A distinguished trio made their Test debuts for England against New Zealand at Old Trafford: Ted Dexter hit 52 and Ray Illingworth took three wickets in 45 economical overs. The third newcomer, Raman Subba Row, made only 9, but it scarcely mattered: England won by an innings and 13 runs, and became the first side to win the opening four Tests of a series in England.
Brilliant little George Gunn was 52 years old when he completed an innings of 183 for Notts against Warwickshire. His son George Vernon Gunn scored 100 not out in the same innings.
A typically dazzling hundred before lunch by Victor Trumper helped Australia beat England by 3 runs at Old Trafford (see Fred Tate below).
The immortal Fred Tate was born. In contrast with his son Maurice, who took 155 wickets for England, poor Fred played in only one Test, but he put his name on it - and not just because it began on his birthday. After dropping a vital catch at Old Trafford in 1902, he was the last man out at the end of the match, which Australia won by just three runs. By winning 'Tate's Match', Australia retained the Ashes.

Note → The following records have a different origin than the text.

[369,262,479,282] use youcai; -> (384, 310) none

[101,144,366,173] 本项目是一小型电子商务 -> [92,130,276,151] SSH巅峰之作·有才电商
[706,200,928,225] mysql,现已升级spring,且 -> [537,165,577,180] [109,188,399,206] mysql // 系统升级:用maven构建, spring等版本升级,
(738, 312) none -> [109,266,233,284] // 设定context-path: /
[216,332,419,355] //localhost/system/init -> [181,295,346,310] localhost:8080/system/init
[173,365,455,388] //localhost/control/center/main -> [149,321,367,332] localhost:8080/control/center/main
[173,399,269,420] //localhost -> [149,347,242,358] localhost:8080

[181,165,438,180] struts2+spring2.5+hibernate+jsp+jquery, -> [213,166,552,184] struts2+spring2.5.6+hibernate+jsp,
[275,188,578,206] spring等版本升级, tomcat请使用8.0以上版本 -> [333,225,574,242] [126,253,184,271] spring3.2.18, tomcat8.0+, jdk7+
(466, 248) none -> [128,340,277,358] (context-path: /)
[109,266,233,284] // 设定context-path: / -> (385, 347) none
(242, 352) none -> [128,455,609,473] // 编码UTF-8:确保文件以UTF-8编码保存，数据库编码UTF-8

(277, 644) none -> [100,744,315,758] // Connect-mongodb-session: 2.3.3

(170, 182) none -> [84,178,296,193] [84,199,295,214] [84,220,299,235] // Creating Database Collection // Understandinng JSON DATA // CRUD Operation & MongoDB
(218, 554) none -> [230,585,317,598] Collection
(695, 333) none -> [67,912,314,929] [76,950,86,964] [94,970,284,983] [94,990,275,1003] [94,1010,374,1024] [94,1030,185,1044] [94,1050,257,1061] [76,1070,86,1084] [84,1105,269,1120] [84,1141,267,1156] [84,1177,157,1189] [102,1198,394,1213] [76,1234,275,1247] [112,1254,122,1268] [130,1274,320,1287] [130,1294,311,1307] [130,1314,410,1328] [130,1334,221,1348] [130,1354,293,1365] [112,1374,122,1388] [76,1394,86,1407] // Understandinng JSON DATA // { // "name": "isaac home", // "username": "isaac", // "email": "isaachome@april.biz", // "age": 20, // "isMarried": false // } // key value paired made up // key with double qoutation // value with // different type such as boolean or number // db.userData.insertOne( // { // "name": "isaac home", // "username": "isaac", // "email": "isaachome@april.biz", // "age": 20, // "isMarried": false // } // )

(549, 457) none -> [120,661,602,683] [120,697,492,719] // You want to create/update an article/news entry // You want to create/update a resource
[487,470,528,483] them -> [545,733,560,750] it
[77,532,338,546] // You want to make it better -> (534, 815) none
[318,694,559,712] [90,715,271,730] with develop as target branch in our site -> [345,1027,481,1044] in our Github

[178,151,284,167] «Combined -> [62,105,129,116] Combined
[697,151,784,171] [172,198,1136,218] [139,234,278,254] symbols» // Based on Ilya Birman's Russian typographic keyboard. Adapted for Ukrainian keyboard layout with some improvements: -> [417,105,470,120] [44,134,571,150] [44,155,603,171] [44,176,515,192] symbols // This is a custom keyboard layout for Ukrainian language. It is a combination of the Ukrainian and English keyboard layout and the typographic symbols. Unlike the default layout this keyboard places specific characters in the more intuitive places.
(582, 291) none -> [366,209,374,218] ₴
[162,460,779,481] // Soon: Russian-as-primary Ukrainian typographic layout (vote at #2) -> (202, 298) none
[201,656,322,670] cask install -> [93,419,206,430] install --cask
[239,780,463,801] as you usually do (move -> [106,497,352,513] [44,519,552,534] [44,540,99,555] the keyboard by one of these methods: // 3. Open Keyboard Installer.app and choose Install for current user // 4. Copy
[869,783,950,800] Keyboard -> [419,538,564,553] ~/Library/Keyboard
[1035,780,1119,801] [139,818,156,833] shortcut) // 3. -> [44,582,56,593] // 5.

Australian opening batsman Jack Moroney was born. After making a duck in his first Test knock, against South Africa at Johannesburg in 1949-50, he returned to the same ground later in the series to score a hundred in each innings.
Death of Alphonso (Alfie) Roberts. When he appeared in his only Test, against New Zealand at Auckland in 1955-56, he became the first cricketer from the `small islands' (in his case St Vincent) to play for West Indies.
1888 Arthur Richardson (Australia)
1929 Alfred Binns (West Indies)
1935 George Varnals (South Africa)
1938 John Sparling (New Zealand)
1974 Andrew Penn (New Zealand)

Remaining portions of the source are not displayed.